One major reason to avoid name resolution on the incoming messages is to cut out the timeouts needed for the DNS queries to complete. We figure the domain name is nearly as useful to block on, modulo the improvement we expect to make mentioned in the thread.
Differences between the two lists and more topics about our project are described on the SURBL site. If anyone has a question or comment about SURBL you can write to me directly at jeffc at surbl dot org, or much better ask the growing SURBL community on our discussion list. The separate announcement list is a good way to keep up with news about the project. Archives of the lists are available on the list site.
Folks who have tried SURBL have generally been pleased with the results, and we expect to improve the ~60% spam detection rate and lower the already low (<0.1%) false positive rate further in the next version of the data engine behind sc.surbl.org.
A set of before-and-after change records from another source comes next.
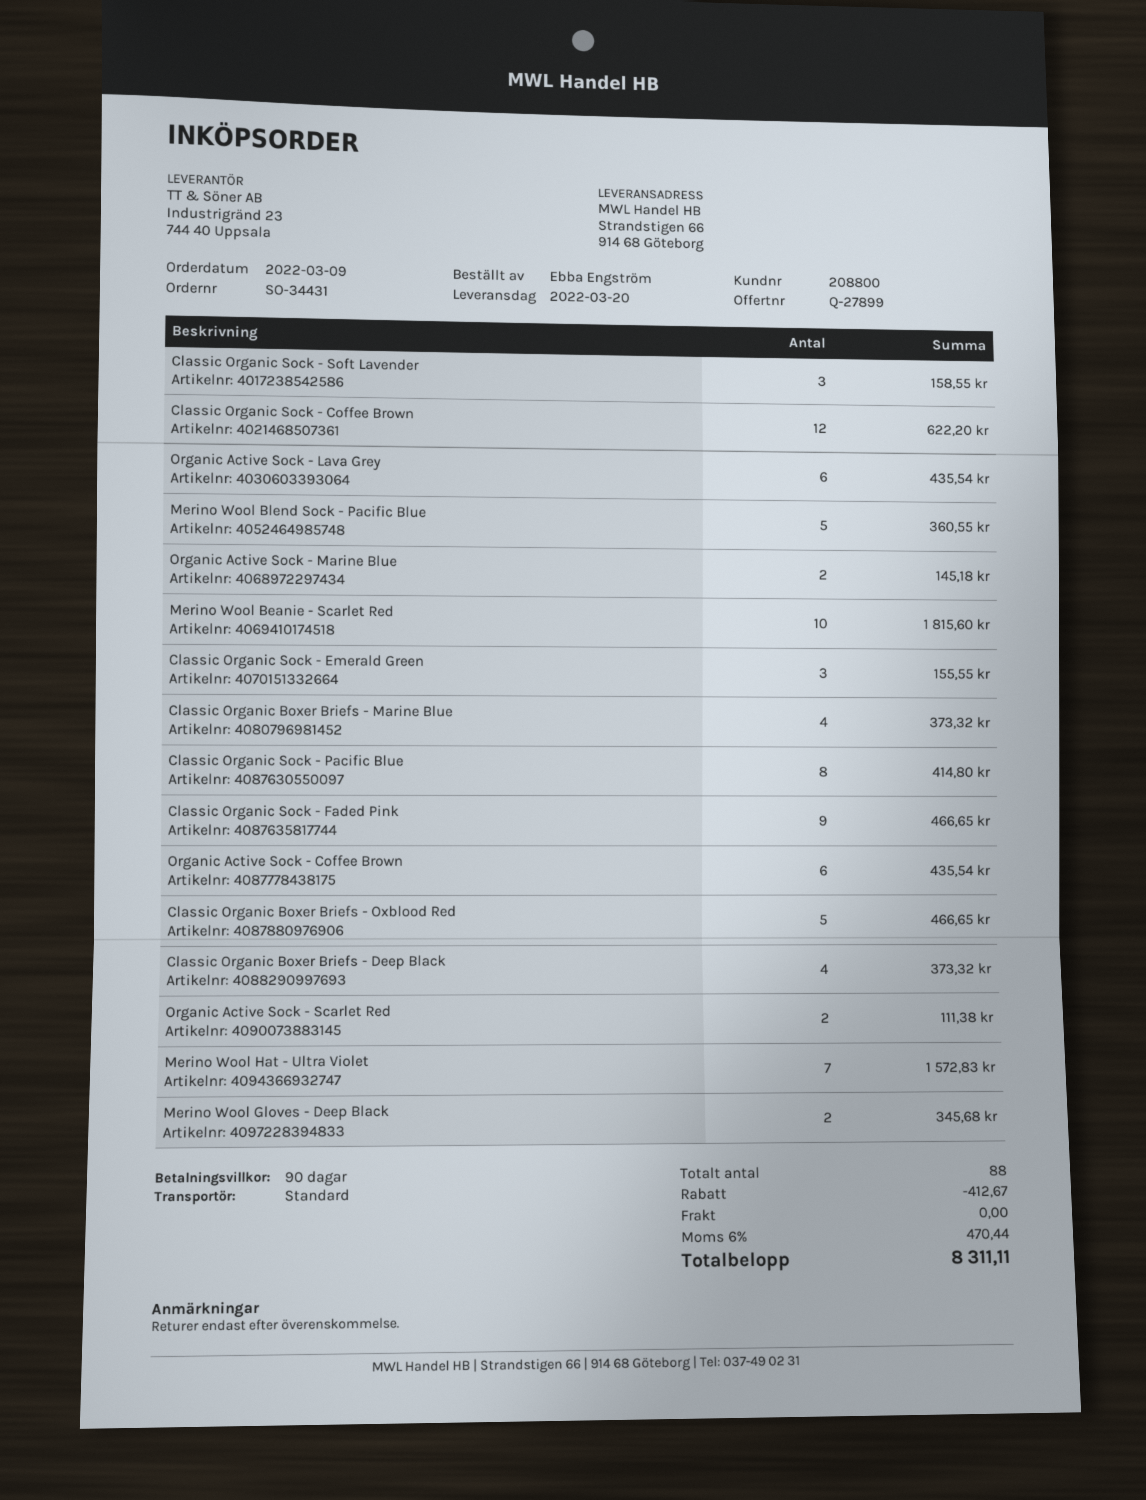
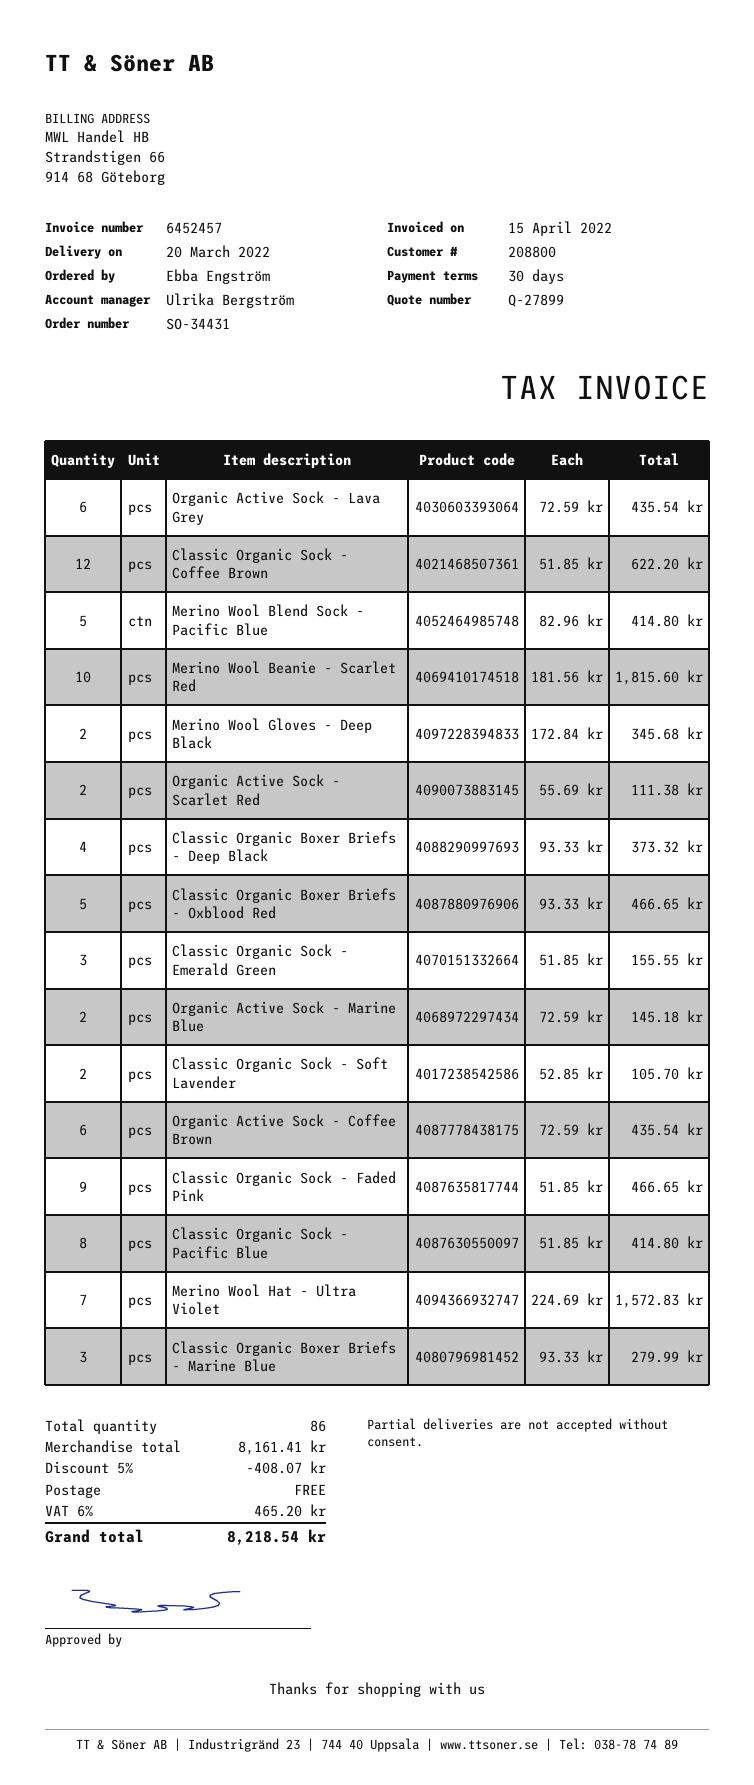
payment terms: 90 days -> 30 days
Classic Organic Sock - Soft Lavender: 3 for 158.55 -> 2 for 105.70
Merino Wool Blend Sock - Pacific Blue: 5 for 360.55 -> 5 for 414.80
Classic Organic Boxer Briefs - Marine Blue: 4 for 373.32 -> 3 for 279.99
total quantity: 88 -> 86
discount: 412.67 -> 408.07
tax: 6% = 470.44 -> 6% = 465.20
total: 8311.11 -> 8218.54

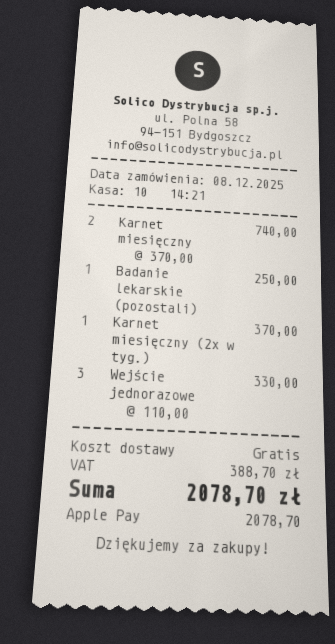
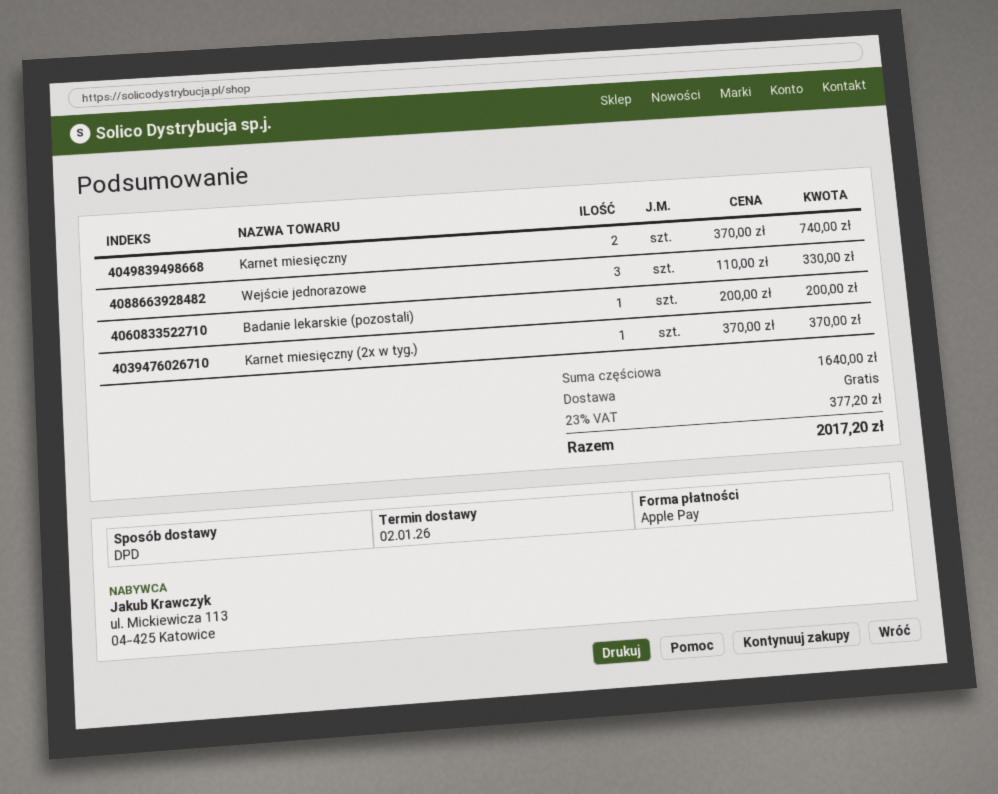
Badanie lekarskie (pozostali): 1 x 250.00 = 250.00 -> 1 x 200.00 = 200.00
tax: 388.70 -> 377.20
total: 2078.70 -> 2017.20

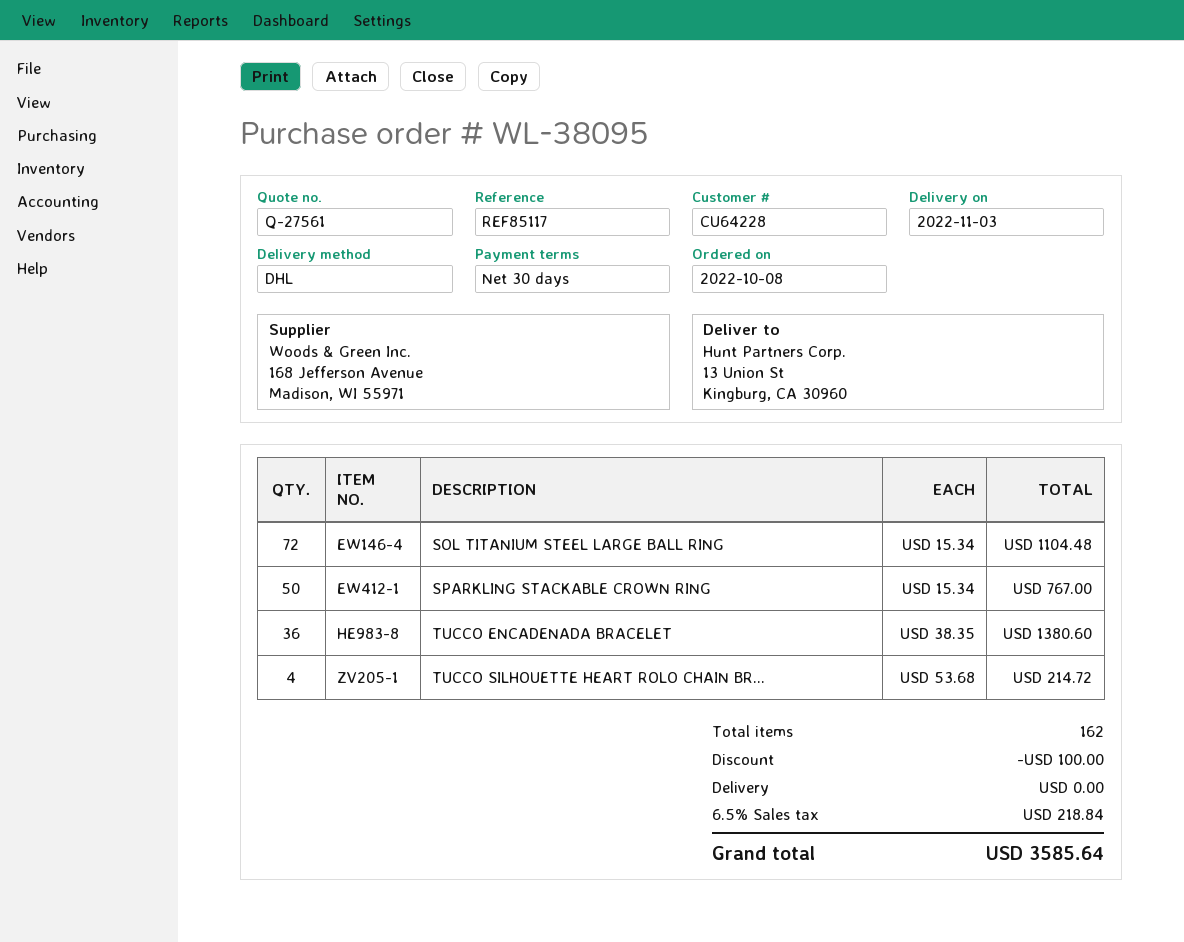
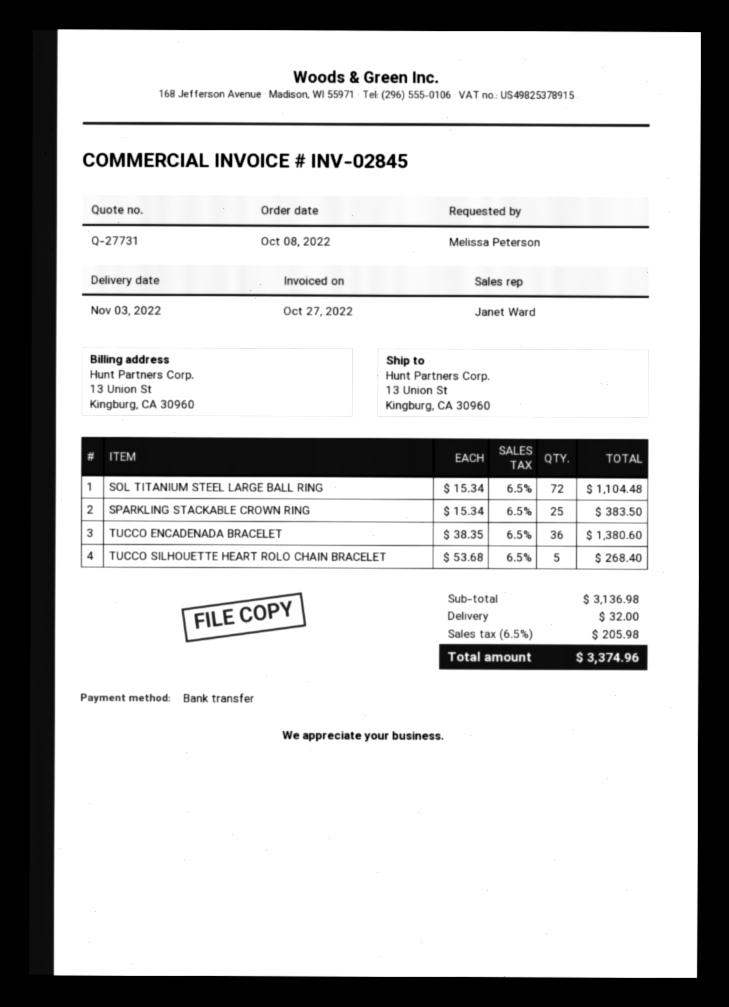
quote number: Q-27561 -> Q-27731
SPARKLING STACKABLE CROWN RING: 50 x 15.34 = 767.00 -> 25 x 15.34 = 383.50
TUCCO SILHOUETTE HEART ROLO CHAIN BR...: 4 x 53.68 = 214.72 -> 5 x 53.68 = 268.40
discount: 100.00 -> none
shipping: 0.00 -> 32.00
tax: 6.5% = 218.84 -> 6.5% = 205.98
total: 3585.64 -> 3374.96

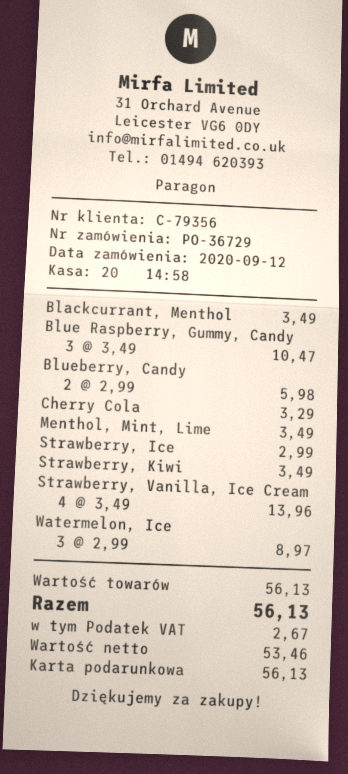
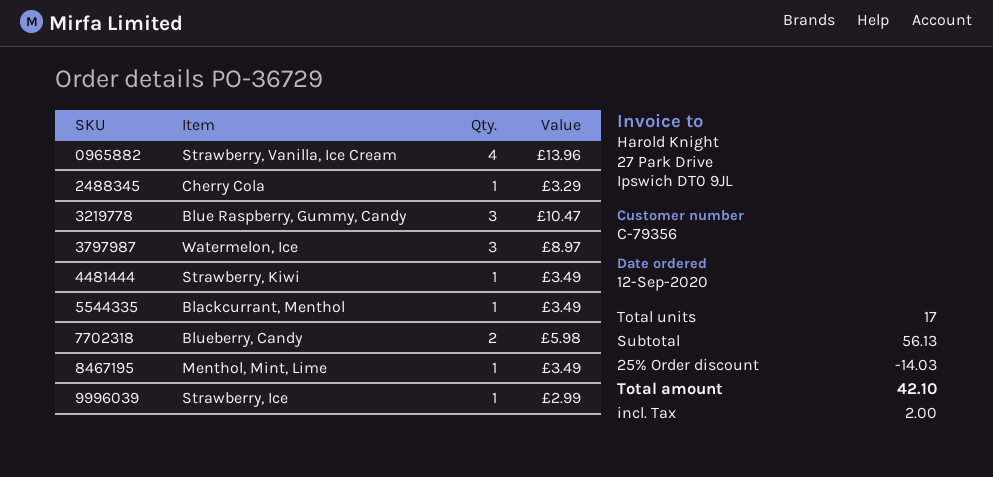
discount: none -> 25% = 14.03
tax: 2.67 -> 2.00
total: 56.13 -> 42.10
As has been previously mentioned, Devin Carraway has written an MTA use of SURBL domain data to check message body URIs in his qpsmtpd plugin called uribl. This is the first MTA use for SURBL that I've heard of, though I don't necessarily claim to have heard of all uses of SURBL so far. Some other folks are thinking about implementing a sendmail milter for which will probably use sc.surbl.org since they are also a major ISP source of SpamCop's data.
Since I probably won't be posting here too often, I'd like to thank some of the people who have been quietly very supportive and responsible for the success of this effort so far including Eric Kolve, Justin Mason, Daniel Quinlan, Raymond Dijkxhoorn, Julian Haight, Kelsey Cummings and others who already know how greatly they have helped to make SURBL possible.
One thing we could use some help with now are more BIND-compatible secondary DNS servers and rsynced rbldnsd servers. Please see the SURBL site for details, and lend a hand if you can. DNS traffic may get kind of heavy when SA 3.0 comes out since it has SURBL support in URIDNSBL (URIBL), so we definitely need some help with name service.